Image by b0red from Pixabay

I’d like to restart my life on March 25, 1973, the day I turned 17. This was the end of my junior year and start of my senior year of high school. My mother and I had a difference of opinion about where I should go to university, and I didn’t fight hard enough for my choice. As a result, I ended up going to a school I didn’t want to attend. My first two years at university were a disaster, and I didn’t care. I don’t like myself when I’m passive-aggressive like that, but that was the person I was then.

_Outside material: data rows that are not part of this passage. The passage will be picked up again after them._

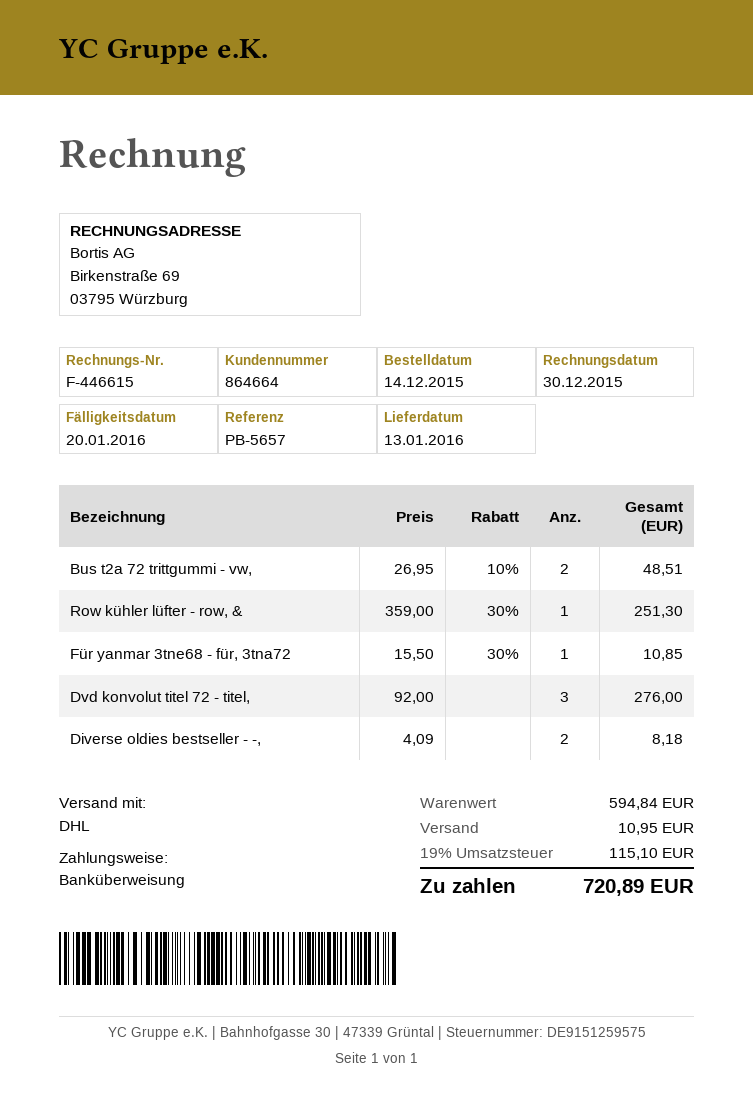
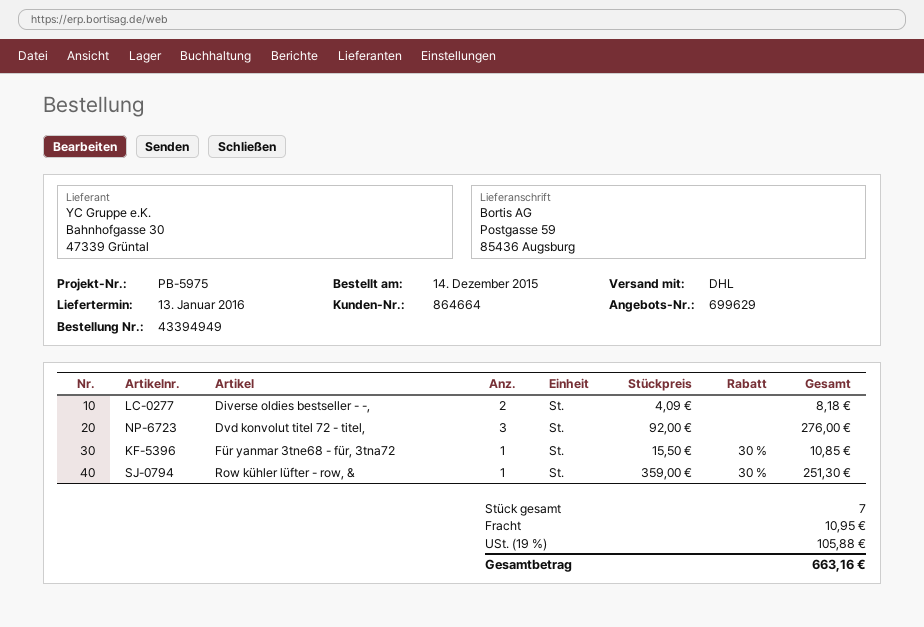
reference: PB-5657 -> PB-5975
Bus t2a 72 trittgummi - vw,: 2 x 26.95 - 10% = 48.51 -> none
tax: 19% = 115.10 -> 19% = 105.88
total: 720.89 -> 663.16

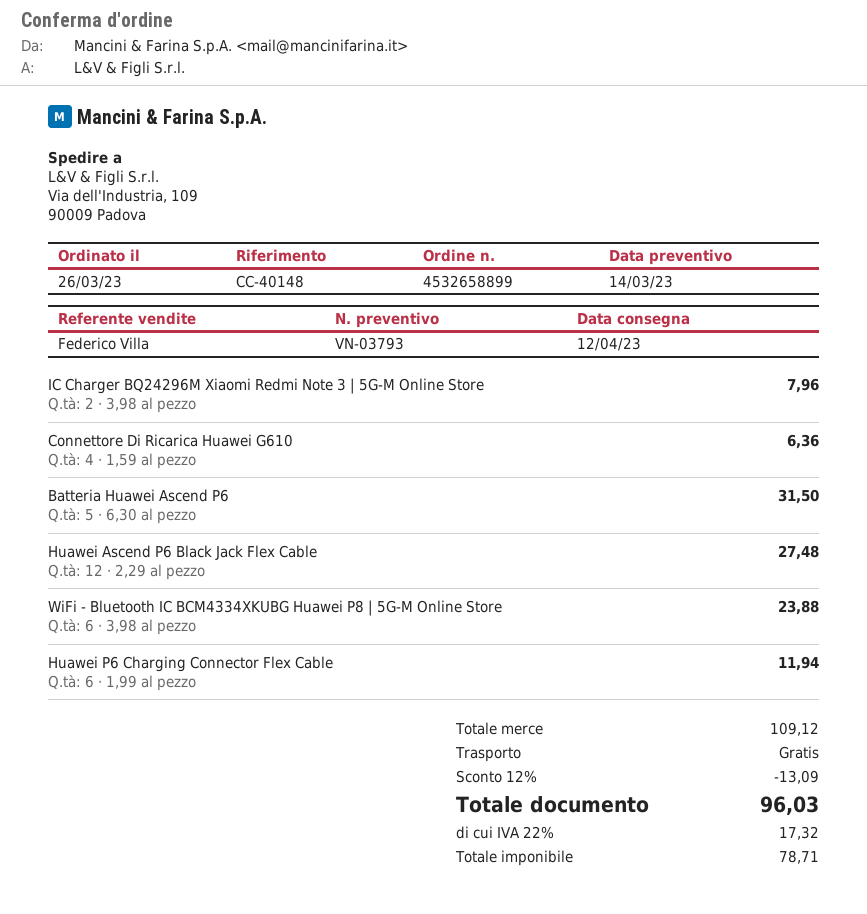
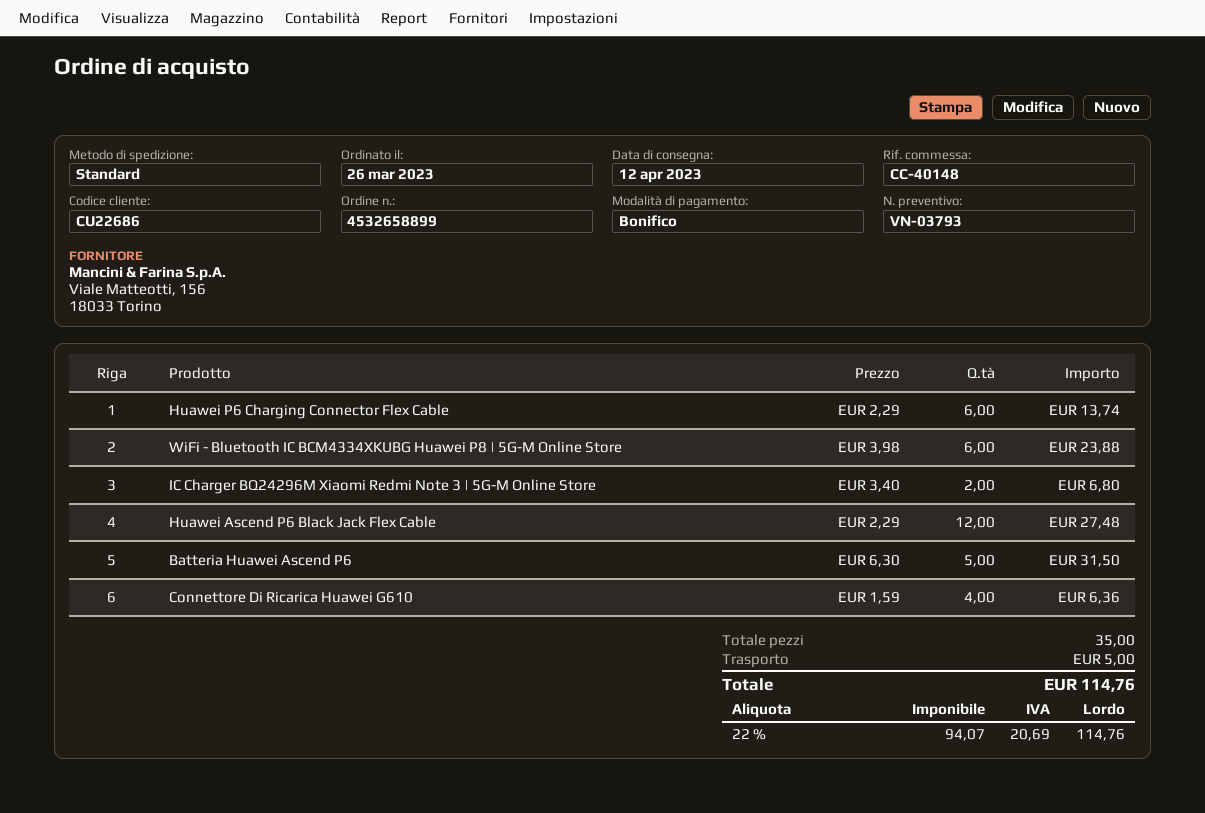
IC Charger BQ24296M Xiaomi Redmi Note 3 | 5G-M Online Store: 2 x 3.98 = 7.96 -> 2 x 3.40 = 6.80
Huawei P6 Charging Connector Flex Cable: 6 x 1.99 = 11.94 -> 6 x 2.29 = 13.74
discount: 12% = 13.09 -> none
shipping: 0.00 -> 5.00
net: 78.71 -> 94.07
tax: 22% = 17.32 -> 22% = 20.69
total: 96.03 -> 114.76

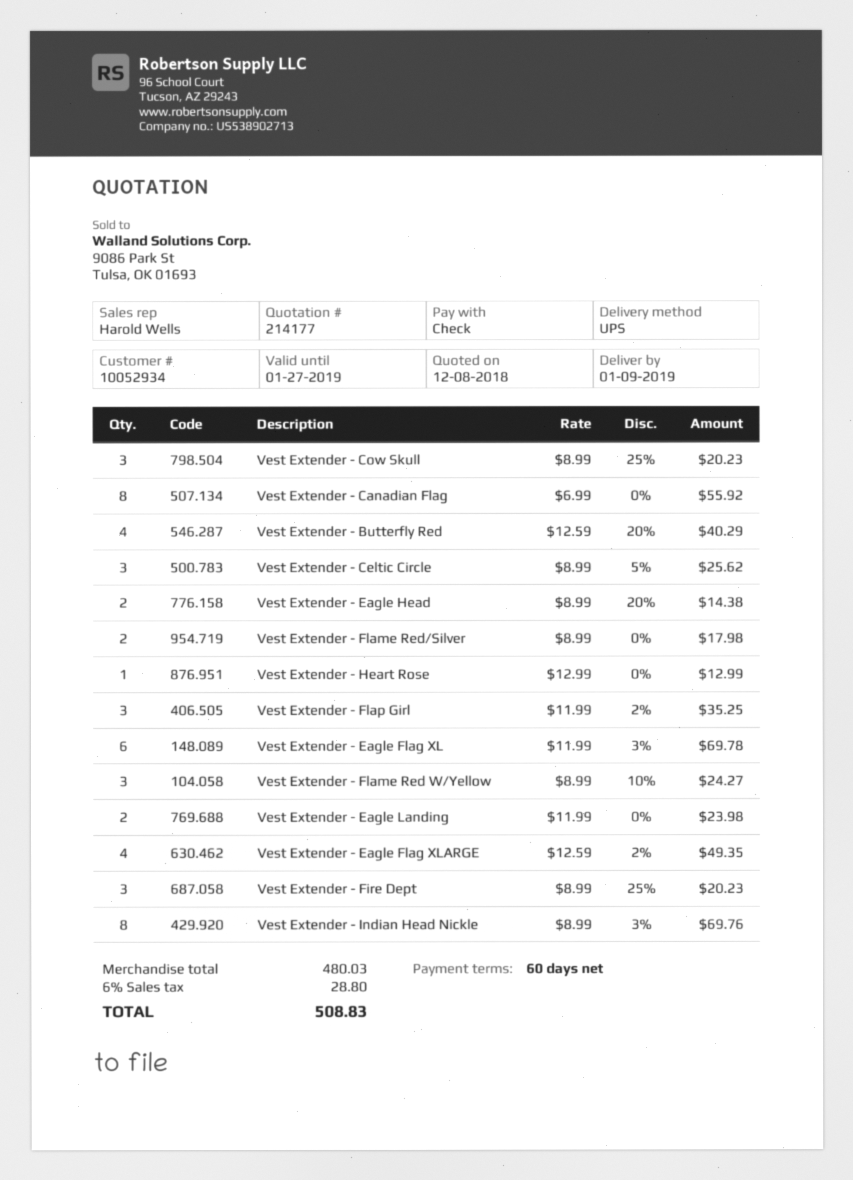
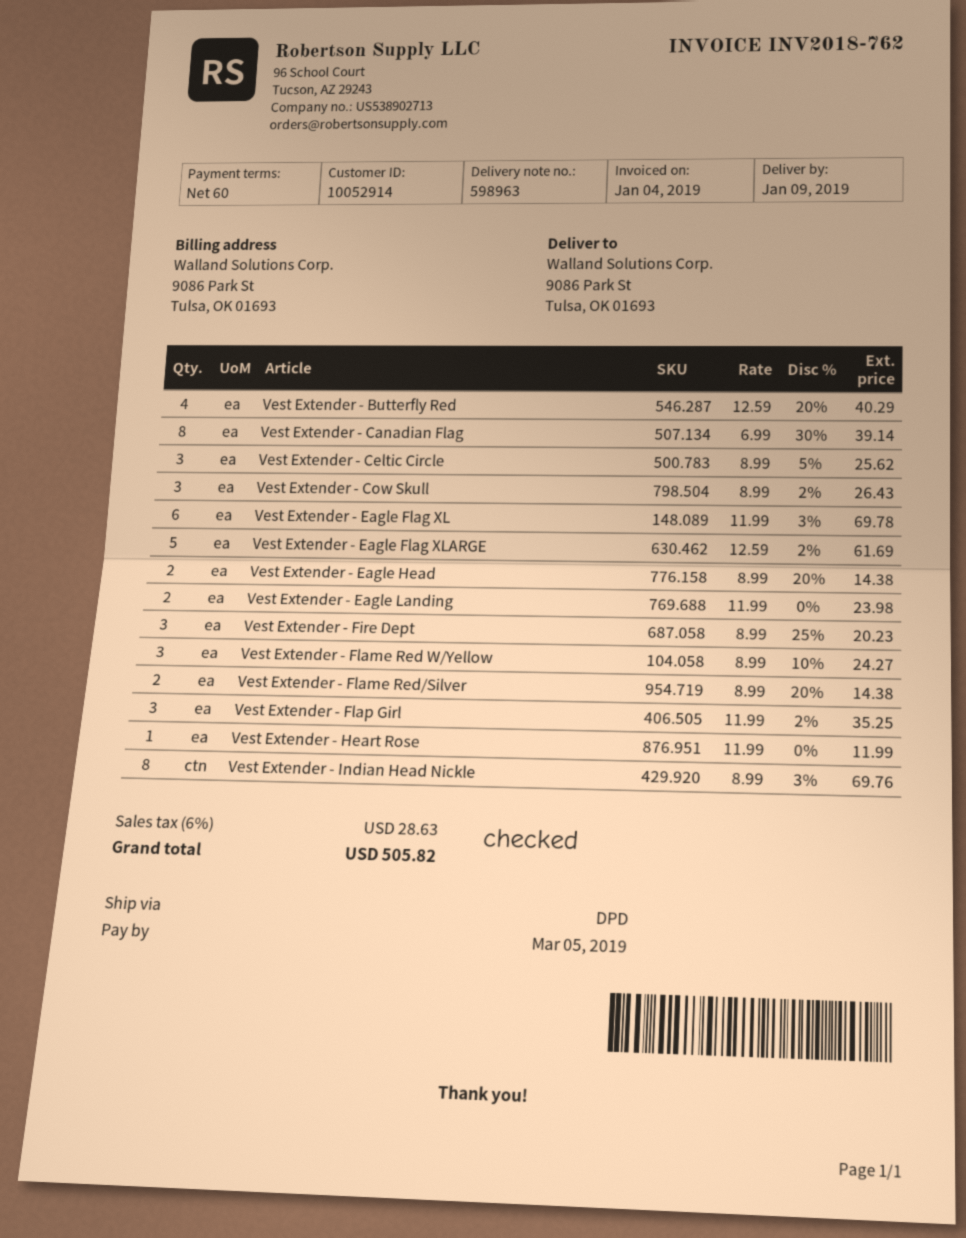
customer number: 10052934 -> 10052914
shipping method: UPS -> DPD
Vest Extender - Cow Skull: 3 x 8.99 - 25% = 20.23 -> 3 x 8.99 - 2% = 26.43
Vest Extender - Canadian Flag: 8 x 6.99 = 55.92 -> 8 x 6.99 - 30% = 39.14
Vest Extender - Flame Red/Silver: 2 x 8.99 = 17.98 -> 2 x 8.99 - 20% = 14.38
Vest Extender - Heart Rose: 1 x 12.99 = 12.99 -> 1 x 11.99 = 11.99
Vest Extender - Eagle Flag XLARGE: 4 x 12.59 - 2% = 49.35 -> 5 x 12.59 - 2% = 61.69
tax: 6% = 28.80 -> 6% = 28.63
total: 508.83 -> 505.82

There was a lot of good that came of that, though: I ended up transferring to one of the schools I did want to attend, where I met the love of my life, I graduated a semester early, we were married and have lived happily ever after. Had I gone there to start with, Mary and I probably would have ended up being two ships that pass in the night. Divine Intervention works in mysterious ways…

(That was short. That’s a record for me.)


I and a group of very nice people, let by the lovely and talented Mama Kat, do this Writer’s Workshop thing every Thursday. Kat posts a list of a few prompts to her blog every Tuesday or Wednesday, from which we select one and write on it, then share our essays with the other folks doing it (and, by extension, the other readers of our blogs). It’s tons of fun and Kat told me she doesn’t mind if I invite other people to join in. If you’re interested, click the icon below and read all about it.

17 thoughts on “Writer’s Workshop: At Seventeen…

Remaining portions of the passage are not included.